Scan the entries for lines with the word "renforcée", then copy those lines.

*** Opening of Data to examine ***

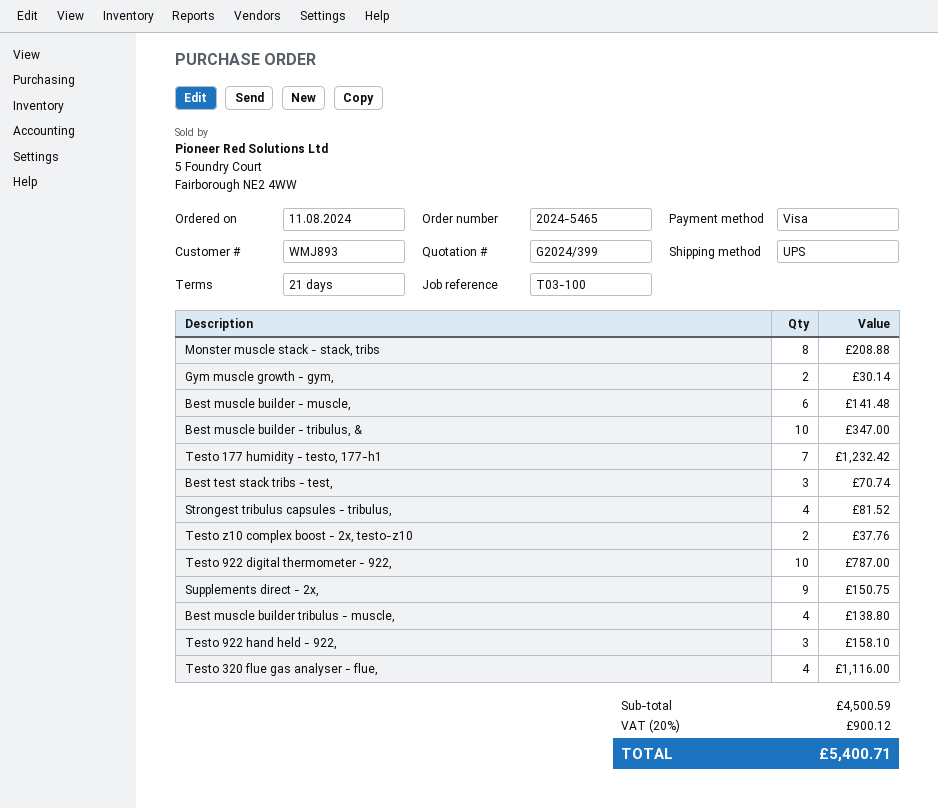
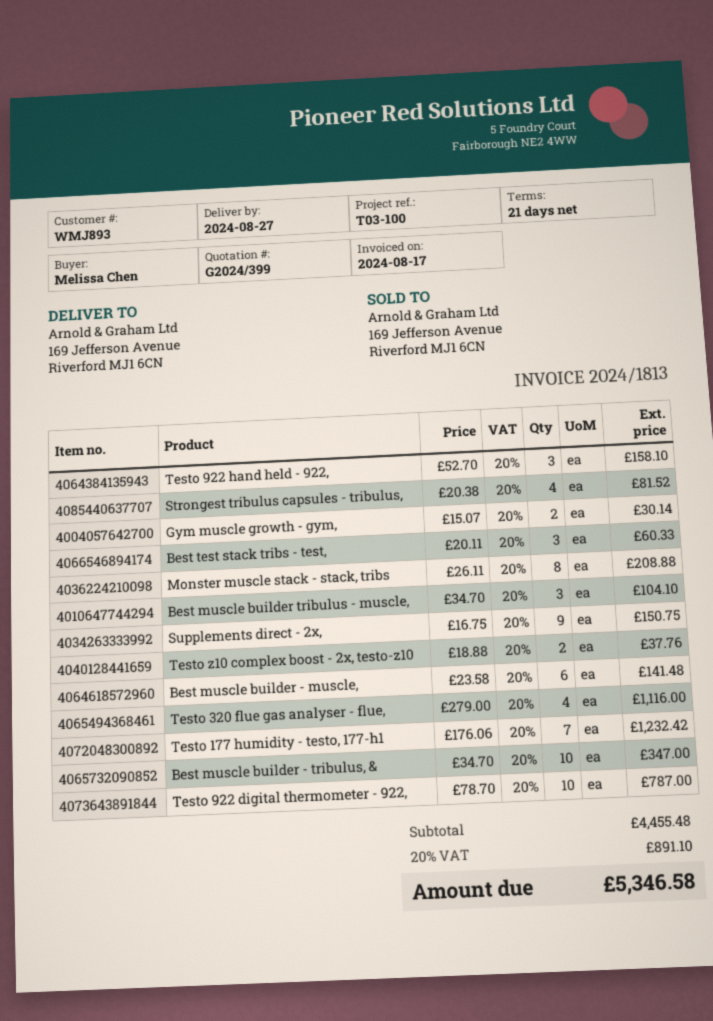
Best test stack tribs - test,: 3 for 70.74 -> 3 for 60.33
Best muscle builder tribulus - muscle,: 4 for 138.80 -> 3 for 104.10
subtotal: 4500.59 -> 4455.48
tax: 20% = 900.12 -> 20% = 891.10
total: 5400.71 -> 5346.58

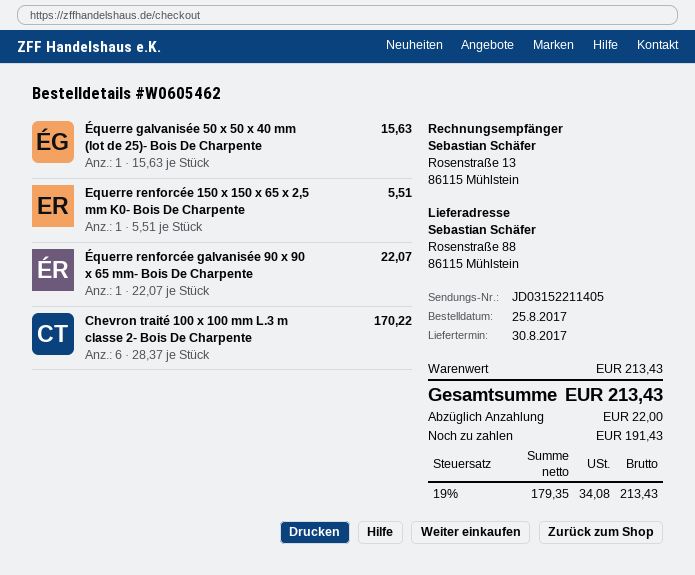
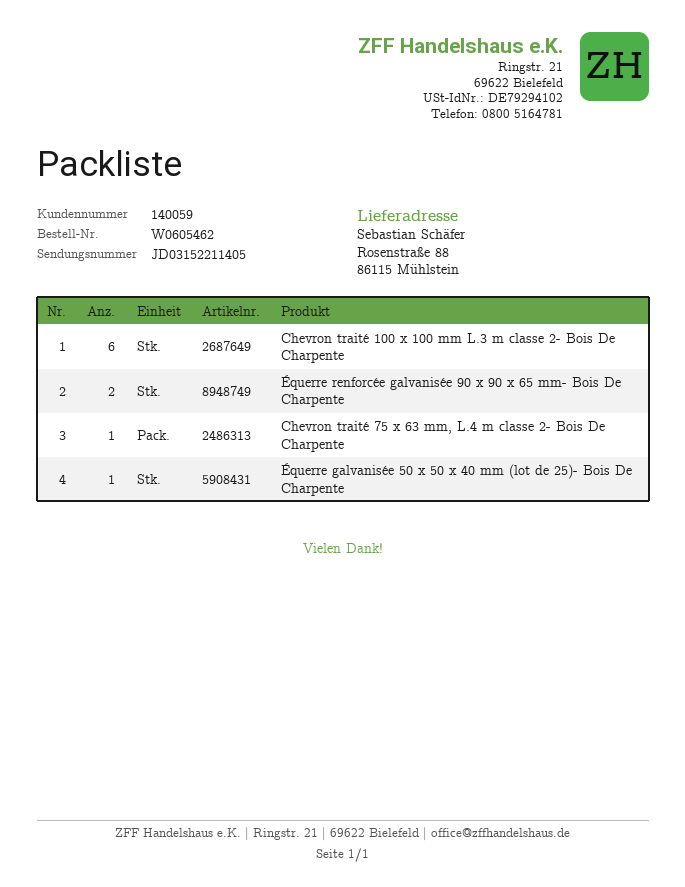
Equerre renforcée 150 x 150 x 65 x 2,5 mm K0- Bois De Charpente: 1 -> none
Équerre renforcée galvanisée 90 x 90 x 65 mm- Bois De Charpente: 1 -> 2
Chevron traité 75 x 63 mm, L.4 m classe 2- Bois De Charpente: none -> 1

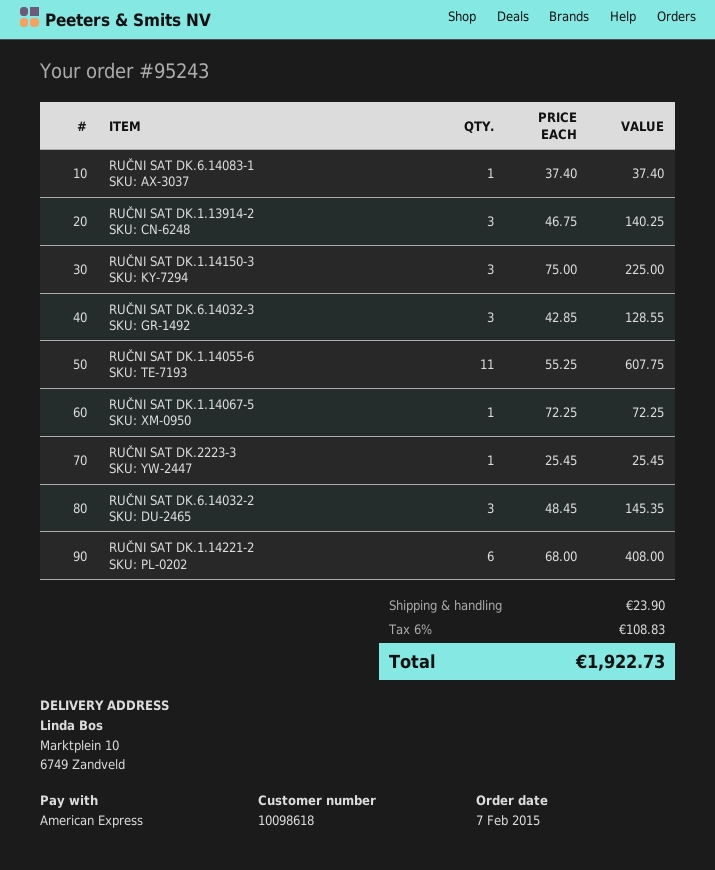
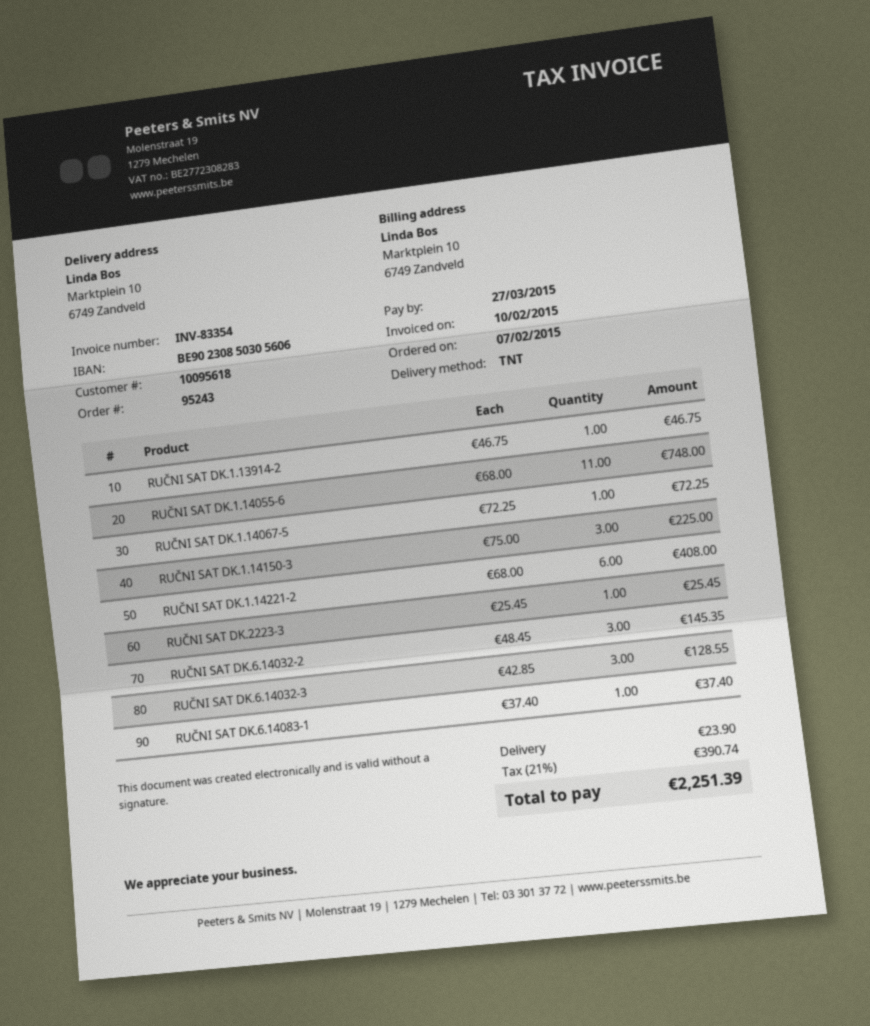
customer number: 10098618 -> 10095618
RUČNI SAT DK.1.13914-2: 3 x 46.75 = 140.25 -> 1 x 46.75 = 46.75
RUČNI SAT DK.1.14055-6: 11 x 55.25 = 607.75 -> 11 x 68.00 = 748.00
tax: 6% = 108.83 -> 21% = 390.74
total: 1922.73 -> 2251.39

*** Close of Data to examine ***

● Task solution:
Equerre renforcée 150 x 150 x 65 x 2,5 mm K0- Bois De Charpente: 1 -> none
Équerre renforcée galvanisée 90 x 90 x 65 mm- Bois De Charpente: 1 -> 2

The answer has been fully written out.